▶ **What needs to be done**: Where an image appears in the data, omit it and reproduce the rest exactly.
BEGIN Supplied data
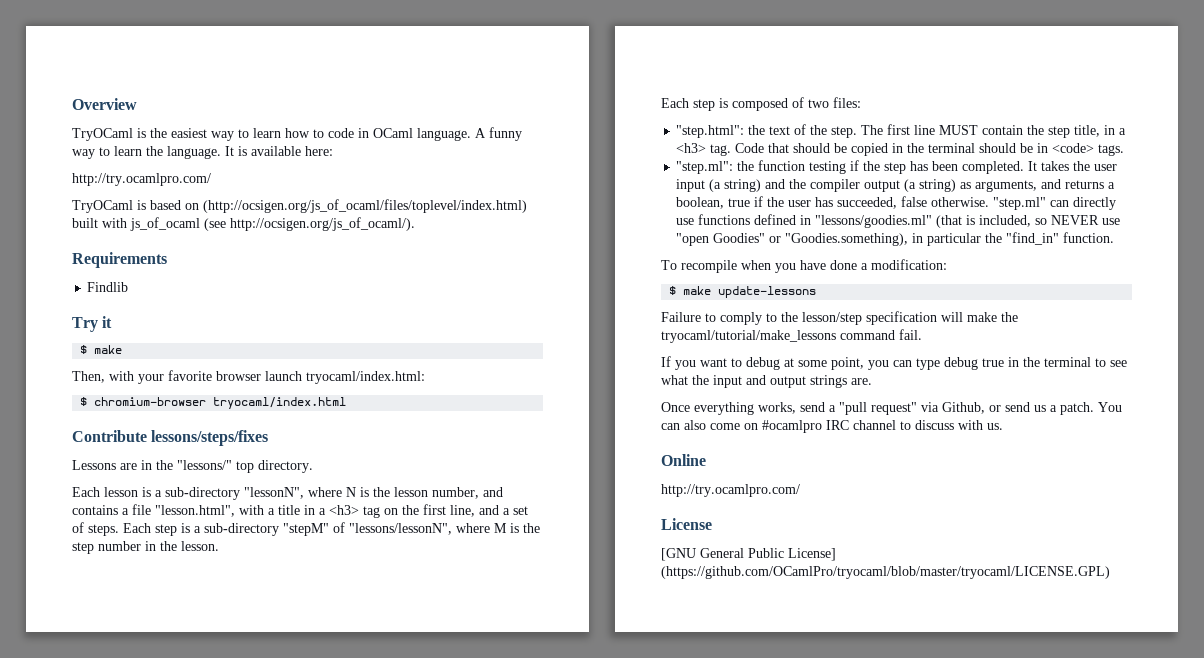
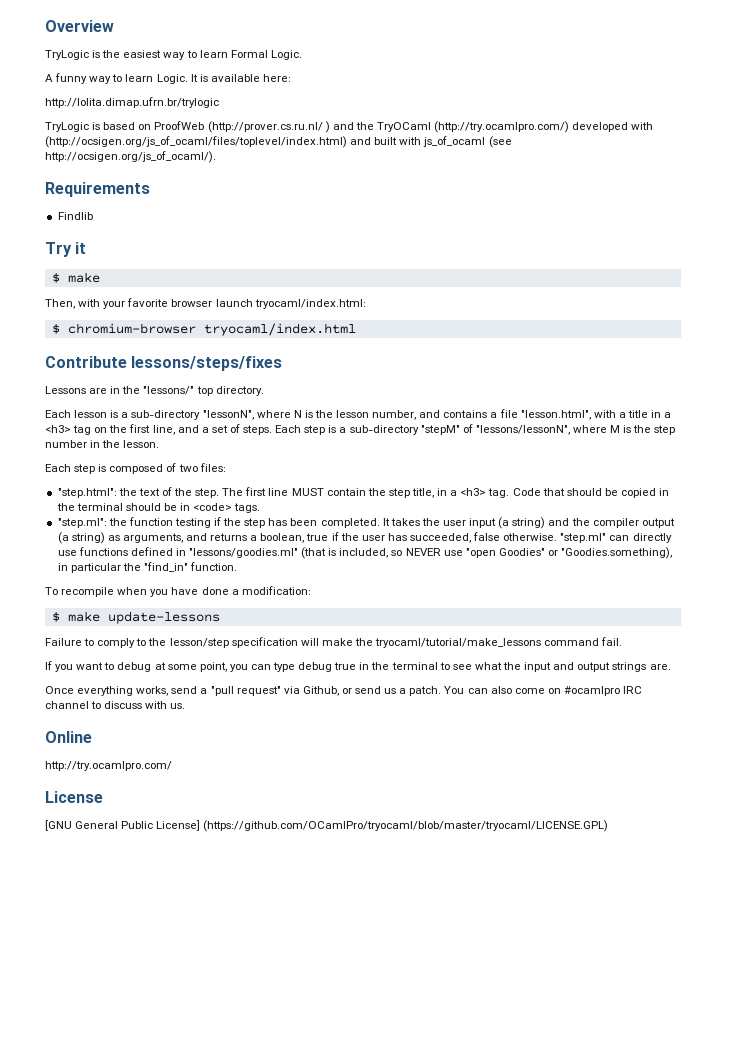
[72,128,133,141] TryOCaml -> [45,50,89,60] TryLogic
[285,128,471,141] how to code in OCaml language. -> [230,50,302,60] Formal Logic. //
[146,146,221,159] the language. -> [156,74,188,84] Logic.
[72,173,211,186] [72,200,133,213] http://try.ocamlpro.com/ // TryOCaml -> [45,97,219,108] [45,122,89,132] http://lolita.dimap.ufrn.br/trylogic // TryLogic
[203,199,527,213] (http://ocsigen.org/js_of_ocaml/files/toplevel/index.html) -> [154,121,654,133] [45,136,372,148] ProofWeb (http://prover.cs.ru.nl/ ) and the TryOCaml (http://try.ocamlpro.com/) developed with (http://ocsigen.org/js_of_ocaml/files/toplevel/index.html) and

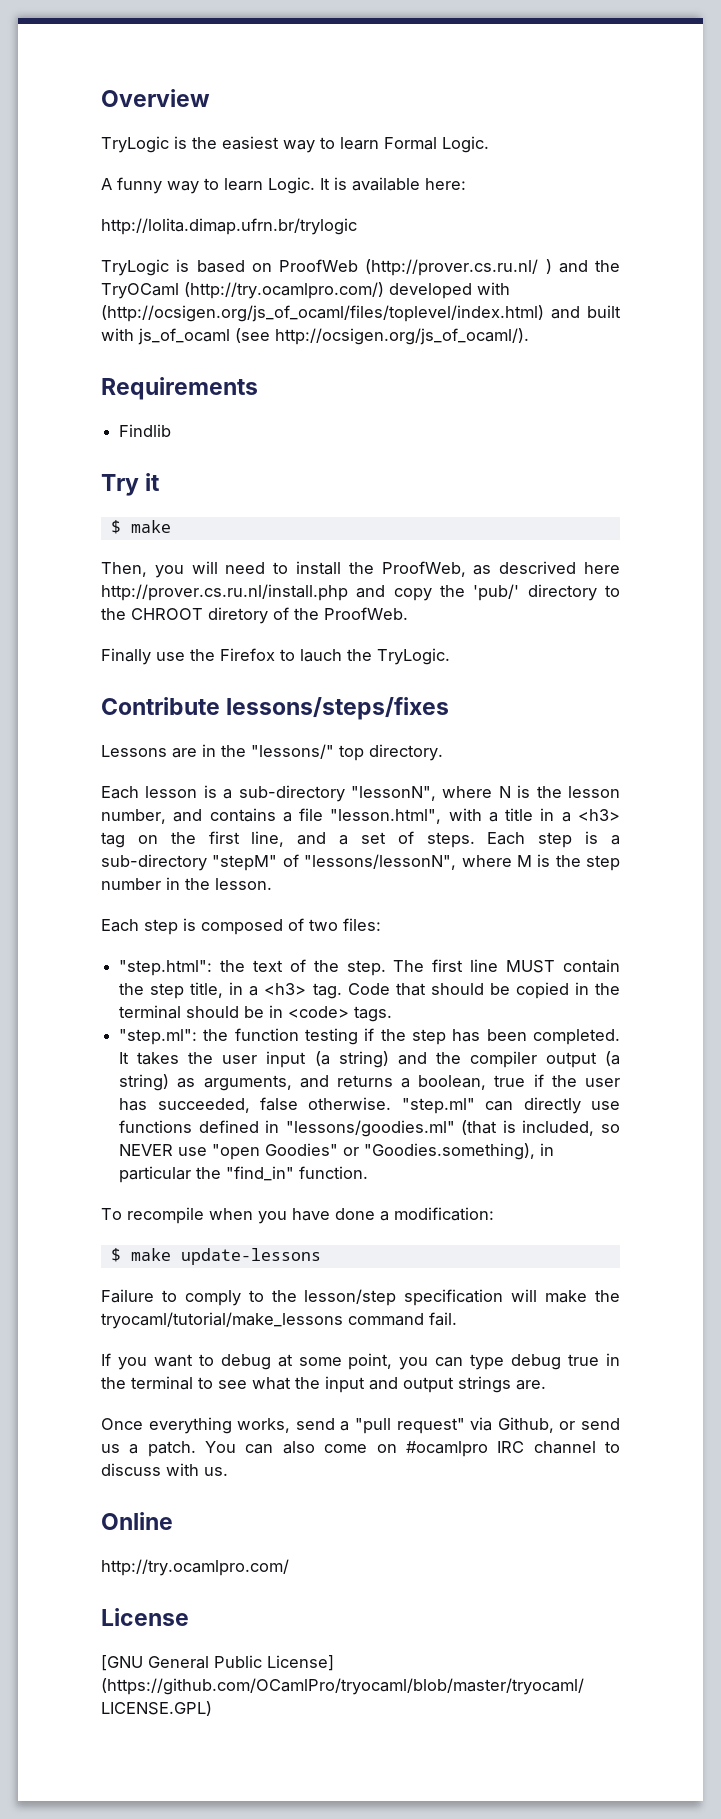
[78,298,366,309] [51,323,356,336] with your favorite browser launch tryocaml/index.html: // $ chromium-browser tryocaml/index.html -> [154,561,620,578] [101,584,620,601] [101,607,408,624] [101,648,450,665] you will need to install the ProofWeb, as descrived here http://prover.cs.ru.nl/install.php and copy the 'pub/' directory to the CHROOT diretory of the ProofWeb. // Finally use the Firefox to lauch the TryLogic.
END Supplied data
▶ **Reply to the exercise**:
[72,128,133,141] TryOCaml -> [45,50,89,60] TryLogic
[285,128,471,141] how to code in OCaml language. -> [230,50,302,60] Formal Logic. //
[146,146,221,159] the language. -> [156,74,188,84] Logic.
[72,173,211,186] [72,200,133,213] http://try.ocamlpro.com/ // TryOCaml -> [45,97,219,108] [45,122,89,132] http://lolita.dimap.ufrn.br/trylogic // TryLogic
[203,199,527,213] (http://ocsigen.org/js_of_ocaml/files/toplevel/index.html) -> [154,121,654,133] [45,136,372,148] ProofWeb (http://prover.cs.ru.nl/ ) and the TryOCaml (http://try.ocamlpro.com/) developed with (http://ocsigen.org/js_of_ocaml/files/toplevel/index.html) and

[78,298,366,309] [51,323,356,336] with your favorite browser launch tryocaml/index.html: // $ chromium-browser tryocaml/index.html -> [154,561,620,578] [101,584,620,601] [101,607,408,624] [101,648,450,665] you will need to install the ProofWeb, as descrived here http://prover.cs.ru.nl/install.php and copy the 'pub/' directory to the CHROOT diretory of the ProofWeb. // Finally use the Firefox to lauch the TryLogic.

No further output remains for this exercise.